Judge Torres identified the purpose of an adoption proceeding being “to create a new legal relationship where one did not previously exist,” quoting from a prior decision by New York County Surrogate Kristin Booth Glen in which, ironically, she granted a second-parent adoption petition in 2009. In that case, Surrogate Glen wrote, “Adoption is not utilized for, nor is it available to reaffirm, an already existing parent/child relationship.” But, as Surrogate Torres pointed out in a footnote, Surrogate Glen was dealing with a different case, in which the petitioning second-parent had no pre-existing legal parental relationship with the child that would be recognized under New York law, so adoption was an appropriate remedy in that case to solidify the legal status of the family headed by a same-sex couple who had married in the Netherlands.
Judge Torres said that prior to the New York precedents recognizing out-of-state same-sex marriages and the passage of the Marriage Equality Law, she would have “without any hesitation whatsoever” approved this adoption petition. But, she said, “today no such action is warranted or permitted by this court to affirm an existing, recognized and protected parent-child relationship between the petitioner and her son. Indeed,” she continued, “were this court to entertain the instant petition, such action would imply that, notwithstanding the existing and lawful marital relationship between the petitioner and her spouse, true marriage equality remains yet to be attained, and that, although legally recognized in this state, a same-sex marriage remains somehow insufficient to establish a parent-child relationship between one particular parent and any child born within that marriage, thereby raising equal protection concerns.”
This is fine as far as it goes. Surrogate Torres is according the marriage of A.C. and C.M. true equality, as it is entitled to receive under New York law. But as a practical matter, such true equality exists, as it were, in a bubble consisting of the states in which same-sex marriages are recognized, and we live in a mobile society in which movement in and out of that bubble is predictable.

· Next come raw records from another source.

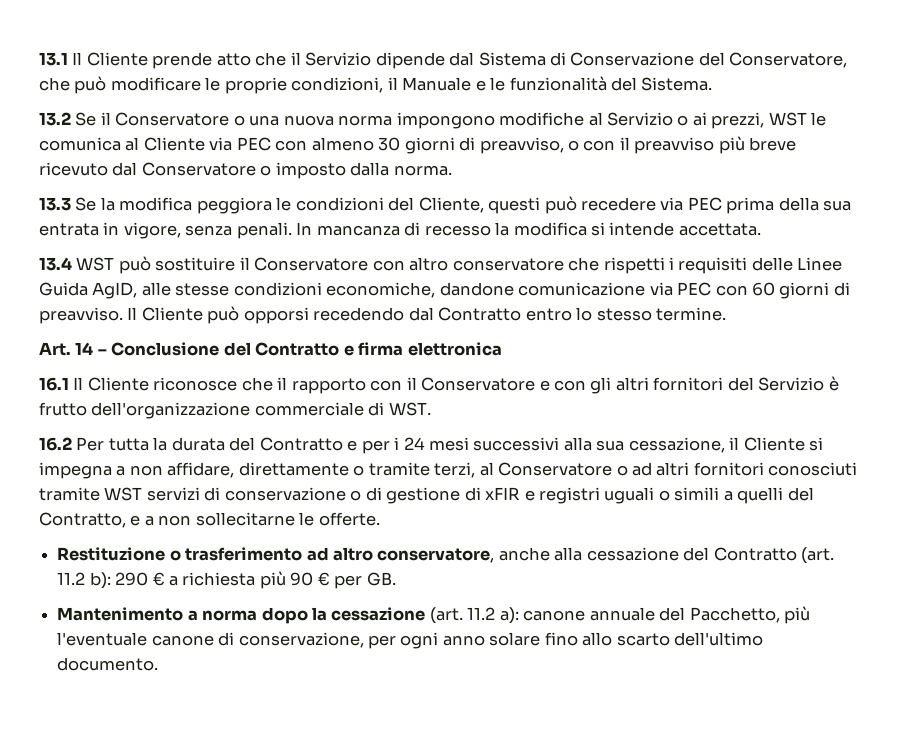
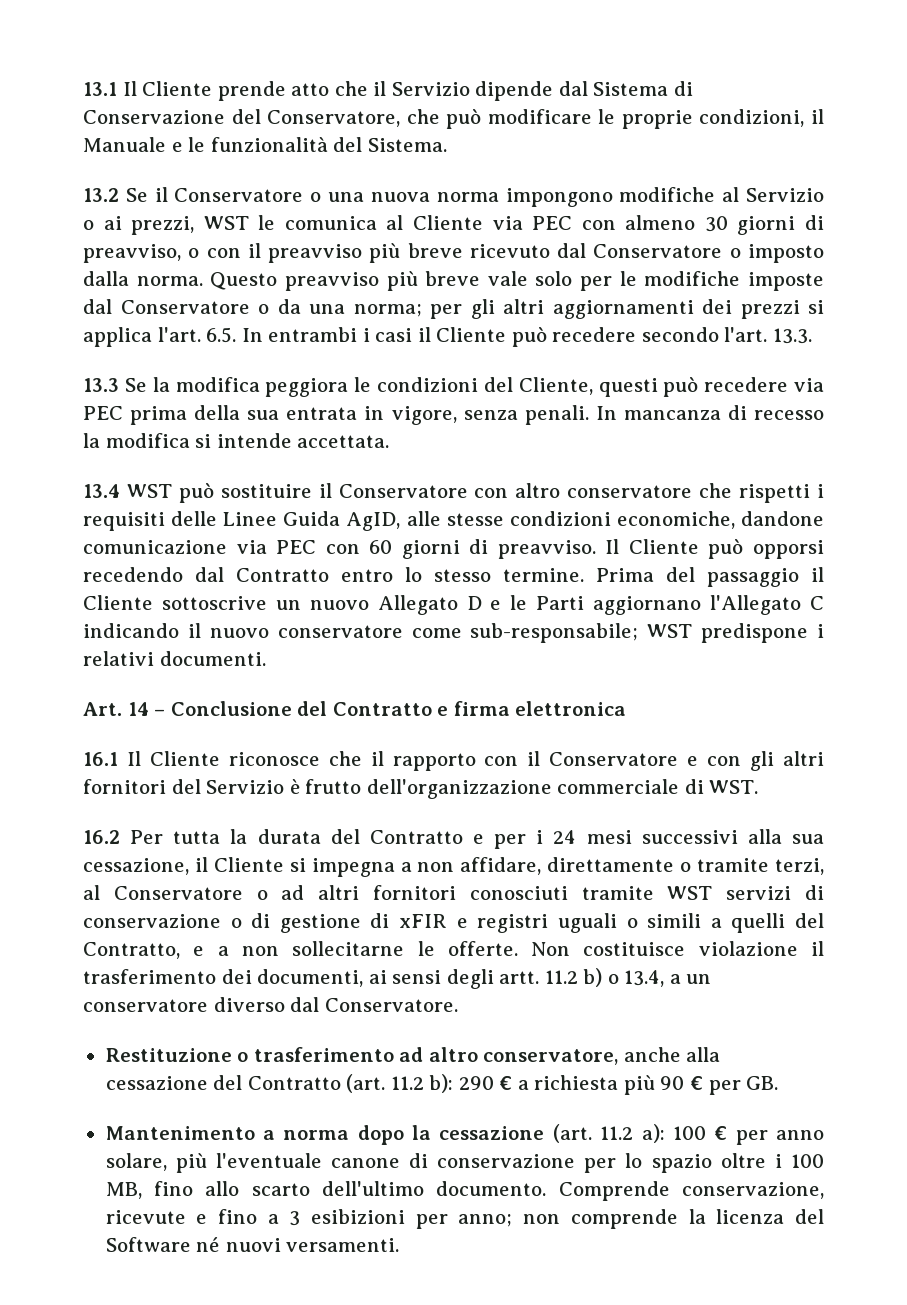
+ Questo preavviso più breve vale solo per le modifiche imposte dal Conservatore o da una norma; per gli altri aggiornamenti dei prezzi si applica l'art. 6.5. In entrambi i casi il Cliente può recedere secondo l'art. 13.3.
+ Prima del passaggio il Cliente sottoscrive un nuovo Allegato D e le Parti aggiornano l'Allegato C indicando il nuovo conservatore come sub-responsabile; WST predispone i relativi documenti.
+ Non costituisce violazione il trasferimento dei documenti, ai sensi degli artt. 11.2 b) o 13.4, a un conservatore diverso dal Conservatore.
- Mantenimento a norma dopo la cessazione (art. 11.2 a): canone annuale del Pacchetto, più l'eventuale canone di conservazione, per ogni anno solare fino allo scarto dell'ultimo documento.
+ Mantenimento a norma dopo la cessazione (art. 11.2 a): 100 € per anno solare, più l'eventuale canone di conservazione per lo spazio oltre i 100 MB, fino allo scarto dell'ultimo documento.
+ Comprende conservazione, ricevute e fino a 3 esibizioni per anno; non comprende la licenza del Software né nuovi versamenti.

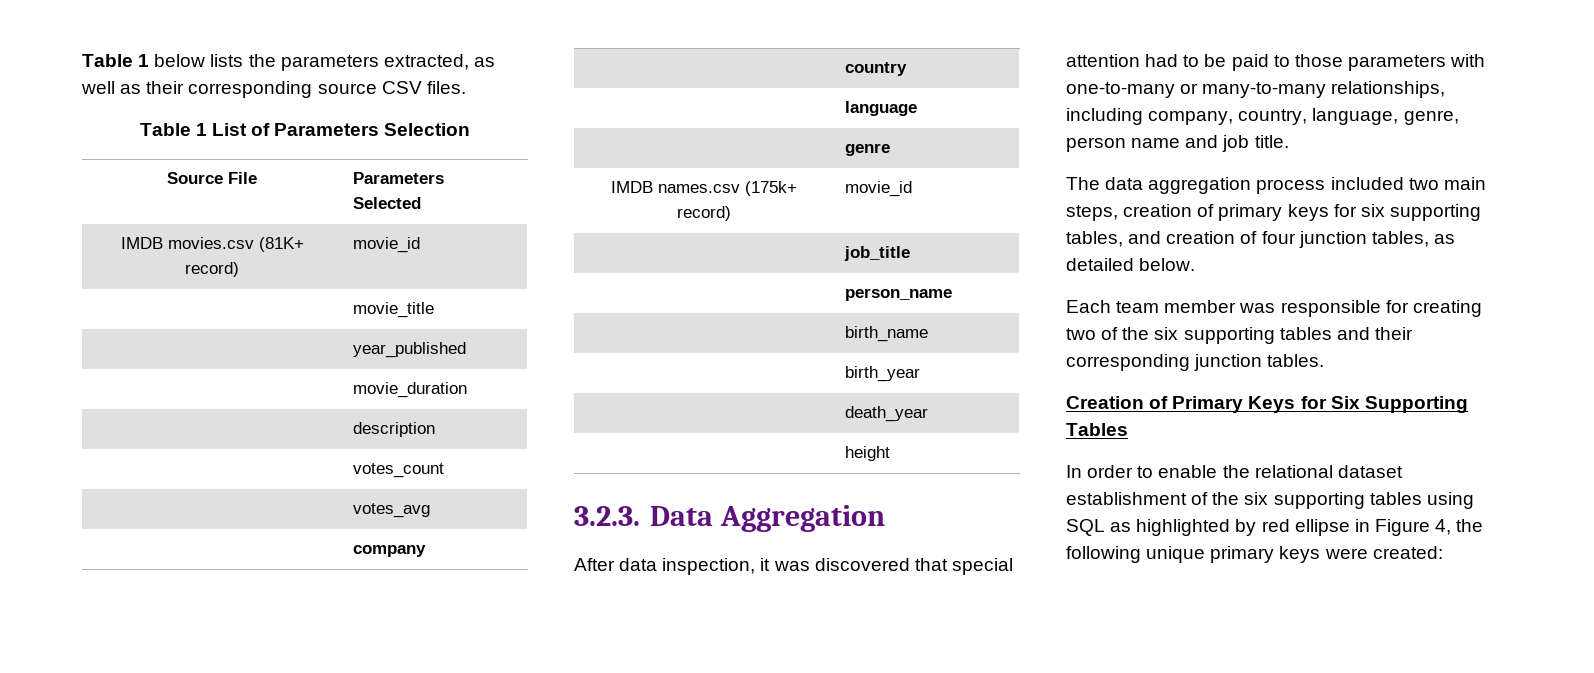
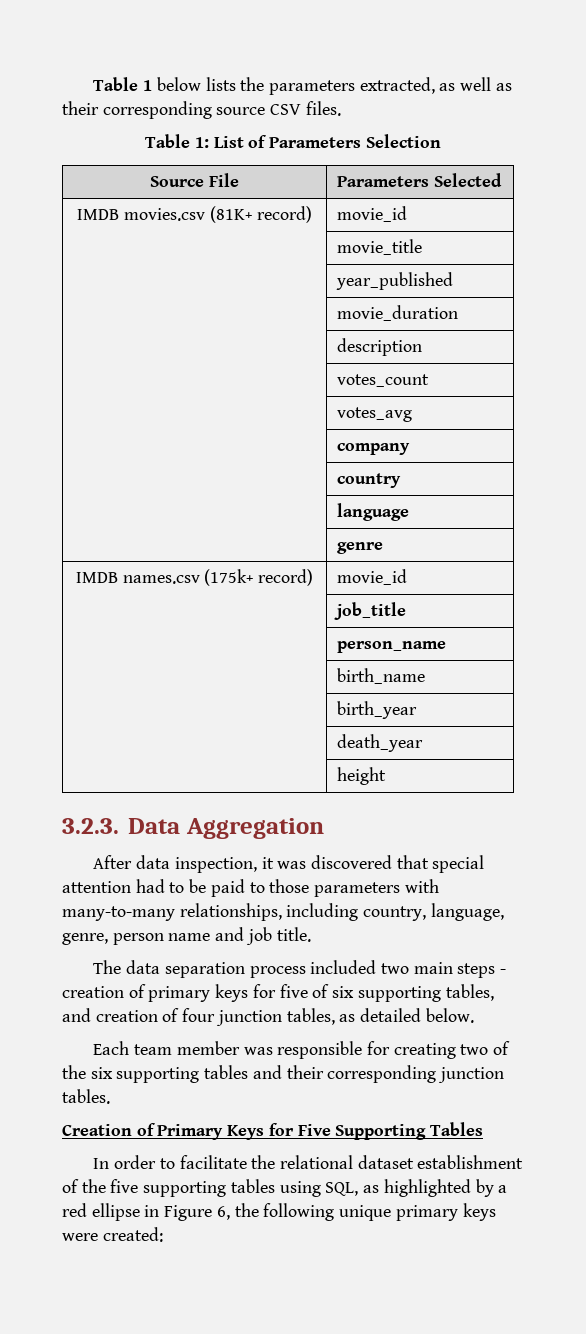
- Table 1 List of Parameters Selection
+ Table 1: List of Parameters Selection
- After data inspection, it was discovered that special attention had to be paid to those parameters with one-to-many or many-to-many relationships, including company, country, language, genre, person name and job title.
+ After data inspection, it was discovered that special attention had to be paid to those parameters with many-to-many relationships, including country, language, genre, person name and job title.
- The data aggregation process included two main steps, creation of primary keys for six supporting tables, and creation of four junction tables, as detailed below.
+ The data separation process included two main steps - creation of primary keys for five of six supporting tables, and creation of four junction tables, as detailed below.
- Creation of Primary Keys for Six Supporting Tables
+ Creation of Primary Keys for Five Supporting Tables
- In order to enable the relational dataset establishment of the six supporting tables using SQL as highlighted by red ellipse in Figure 4, the following unique primary keys were created:
+ In order to facilitate the relational dataset establishment of the five supporting tables using SQL, as highlighted by a red ellipse in Figure 6, the following unique primary keys were created:

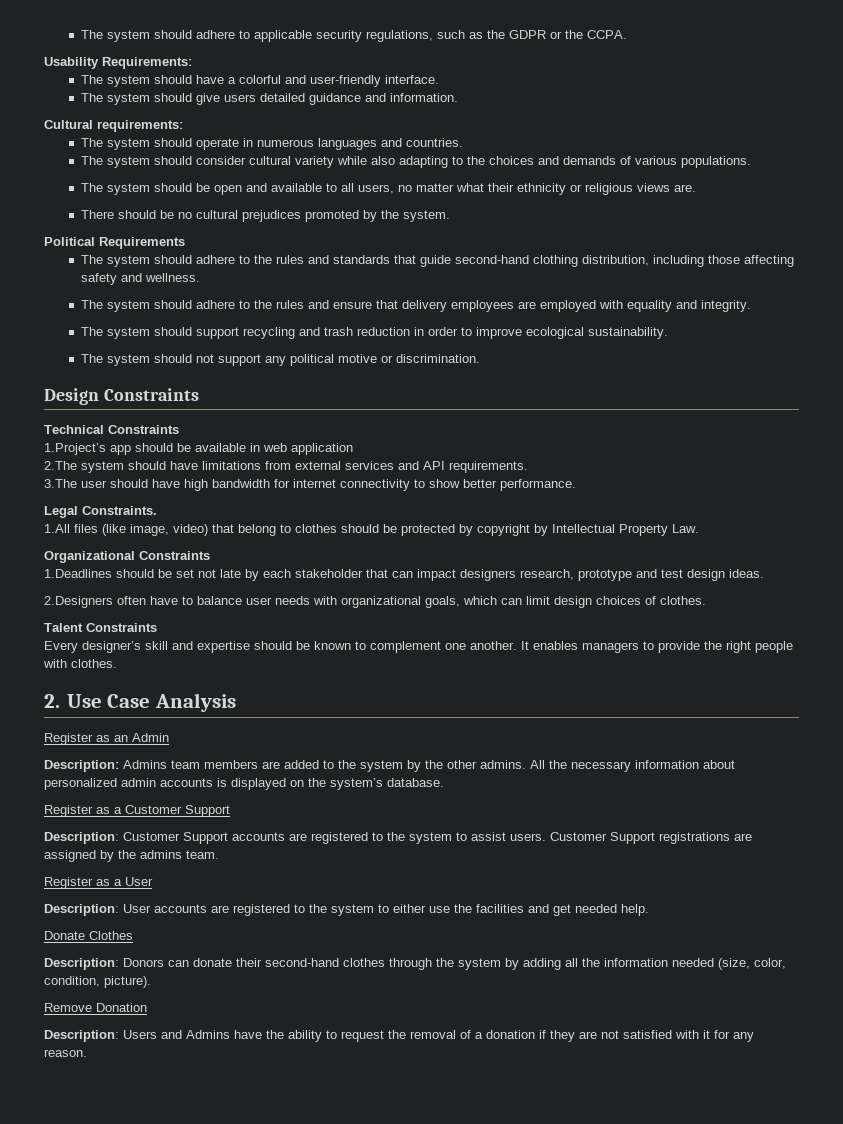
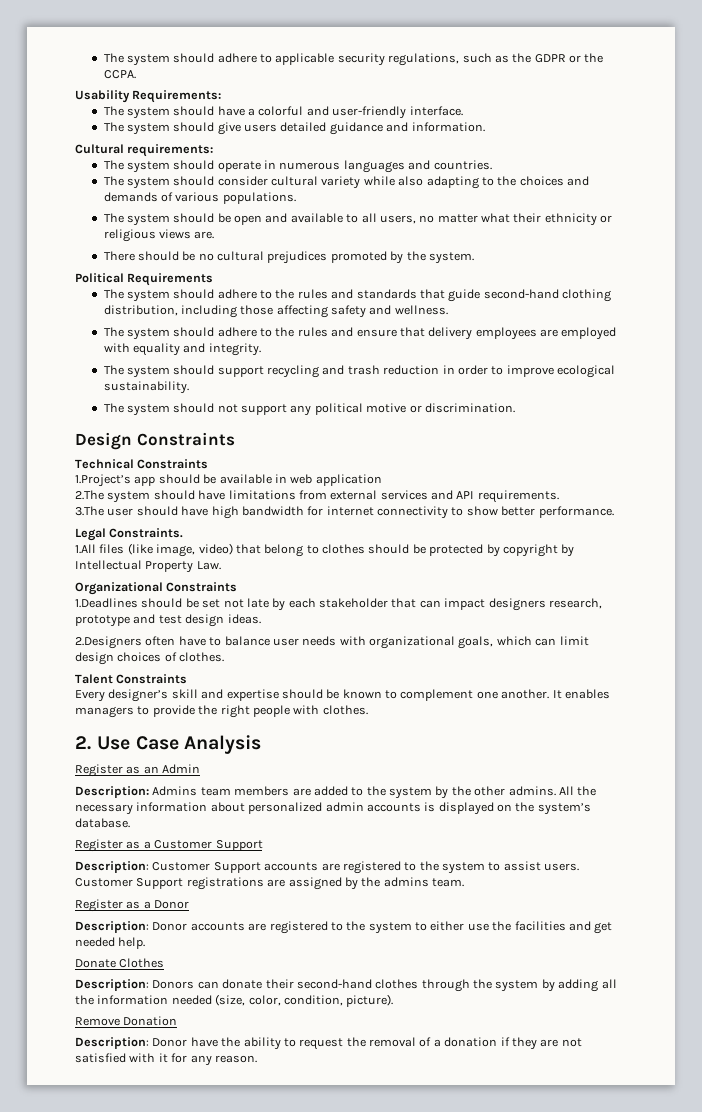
- Register as a User
- Description: User accounts are registered to the system to either use the facilities and get needed help.
+ Register as a Donor
+ Description: Donor accounts are registered to the system to either use the facilities and get needed help.
- Description: Users and Admins have the ability to request the removal of a donation if they are not satisfied with it for any reason.
+ Description: Donor have the ability to request the removal of a donation if they are not satisfied with it for any reason.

Judge Torres notes a recent Ohio federal court decision (now under appeal to the 6th Circuit Court of Appeals) ordering Ohio to recognize an out-of-state same-sex marriage on equal protection grounds, as exemplary of the “tectonic shifts occurring in the geography of our culture’s definition of ‘family,’ particularly with respect to the increasing recognition of the right to marriage equality and adoption by same-sex families, as well as the ethical complexities arising from assisted reproductive technology.”
Perhaps Judge Torres is operating under a misapprehension about how other states are likely to react to a same-sex couple traveling through their borders with a child. While stating that she is “wholly sympathetic to the concerns of families of same-sex couples who may wish or need to relocate” to non-recognition jurisdictions, she predicts that a state that would not recognize their marriage would be “equally likely to deny full faith and credit to decrees of adoption issued to same-sex couples by a New York Surrogate’s Court.” Actually, that does not seem to be the case, as courts in non-marriage recognition states have thus far recognized their constitutional obligations to honor adoption decrees, which is precisely why LGBT lawyers recommend this second-parent adoption route to their married clients.
While Judge Torres’s ruling may be seen as further confirmation of the equal marriage rights hard-won by New Yorkers, it unnecessarily cuts off a procedure that may prove vitally important to LGBT families as they travel about the country — at least until the final triumph of marriage equality ultimately negates the non-recognition problem.